About four years after returning to URI, he and Barbara were married. They settled in a house they built in Wakefield, with a view of Billington Cove, and had three children, Becky, Raphe, and Jodi. Over the years, the family traveled a lot, trips all around New England, annual drives down to Florida to visit his mother, sister and her husband, and to Montreal to visit family “too many times” because Jay loved the city.
Living in South County, he’s spent his free time golfing, helping his cousin work his lobster boat, and working his own skiff catching blue shell crab, dredging for scallops, and quahogging. “It’s really a beautiful place to live,” he says. “It really has become the hotspot.”
Over the years, he’s worked side jobs doing plumbing and heating, partly to put away money for retirement. When he first went to work at URI, state employees weren’t in Social Security, he says. When he got a chance to sign up, he passed. He was a young man with plans of building a house, and the 7 percent from his paycheck seemed a lot and the future a long way off, he explains.

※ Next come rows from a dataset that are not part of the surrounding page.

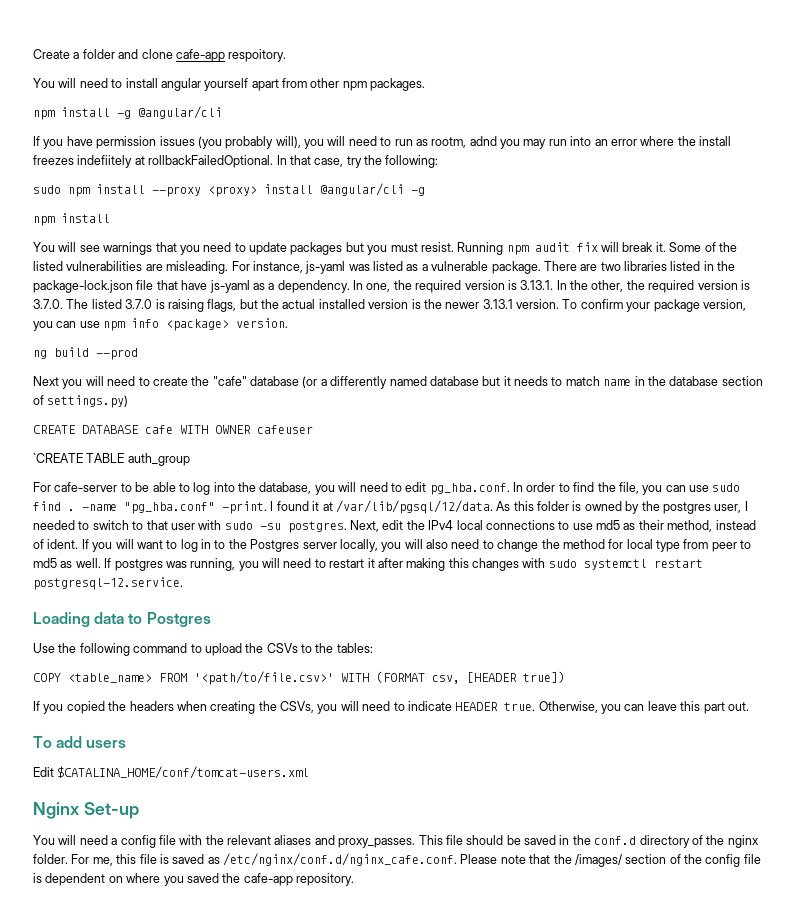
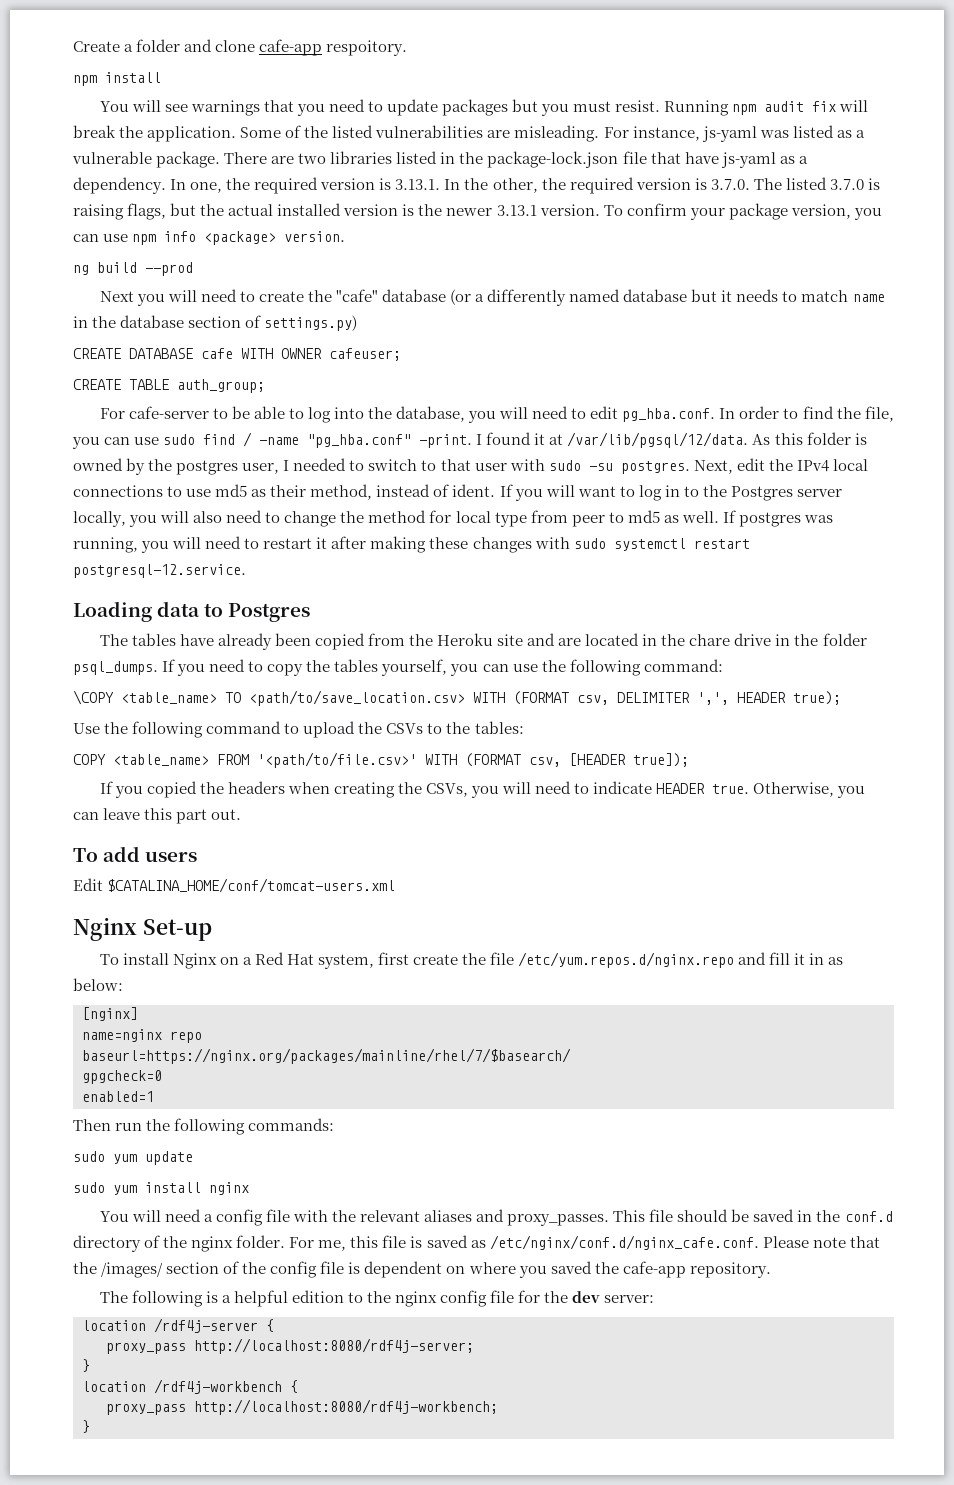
[33,78,426,91] [33,106,222,120] [33,136,731,149] [33,155,439,168] [33,183,425,197] // You will need to install angular yourself apart from other npm packages. // npm install -g @angular/cli // If you have permission issues (you probably will), you will need to run as rootm, adnd you may run into an error where the install freezes indefiitely at rollbackFailedOptional. In that case, try the following: // sudo npm install --proxy <proxy> install @angular/cli -g -> (408, 48) none
[655,242,666,252] it. -> [119,126,237,142] the application.
[257,425,313,434] [33,453,190,466] cafeuser // `CREATE TABLE auth_group -> [329,348,401,361] [73,379,265,393] cafeuser; // CREATE TABLE auth_group;
[68,509,75,511] . -> [243,432,253,447] /
[448,558,469,568] this -> [429,537,469,549] these
(211, 619) none -> [99,633,867,650] [73,659,723,676] [73,690,841,706] // The tables have already been copied from the Heroku site and are located in the chare drive in the folder psql_dumps. If you need to copy the tables yourself, you can use the following command: // \COPY <table_name> TO <path/to/save_location.csv> WITH (FORMAT csv, DELIMITER ',', HEADER true);
[523,671,565,683] true]) -> [633,753,689,767] true]);
(139, 810) none -> [99,952,844,969] [73,978,123,991] [82,1007,138,1021] [82,1029,202,1043] [82,1048,571,1064] [82,1070,162,1084] [82,1091,154,1102] [73,1118,335,1135] [73,1151,193,1165] [73,1182,249,1195] // To install Nginx on a Red Hat system, first create the file /etc/yum.repos.d/nginx.repo and fill it in as below: // [nginx] // name=nginx repo // baseurl=https://nginx.org/packages/mainline/rhel/7/$basearch/ // gpgcheck=0 // enabled=1 // Then run the following commands: // sudo yum update // sudo yum install nginx
(354, 879) none -> [99,1290,655,1307] [82,1318,274,1333] [106,1338,474,1354] [82,1359,90,1372] [82,1379,298,1394] [106,1399,498,1415] [82,1420,90,1433] // The following is a helpful edition to the nginx config file for the dev server: // location /rdf4j-server { // proxy_pass http://localhost:8080/rdf4j-server; // } // location /rdf4j-workbench { // proxy_pass http://localhost:8080/rdf4j-workbench; // }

Numerous efforts to get into the system failed, so retirement got pushed off. And he’s not ready to say when that day will come.
Asked what it takes to work the same job for 70 years, he answers, in the same no-nonsense way.
“I enjoyed the work I was doing. I became a licensed plumber, and I liked the people I worked with. I liked the direction that the University was going in. I knew someday it would be a highly accredited university. And it is.”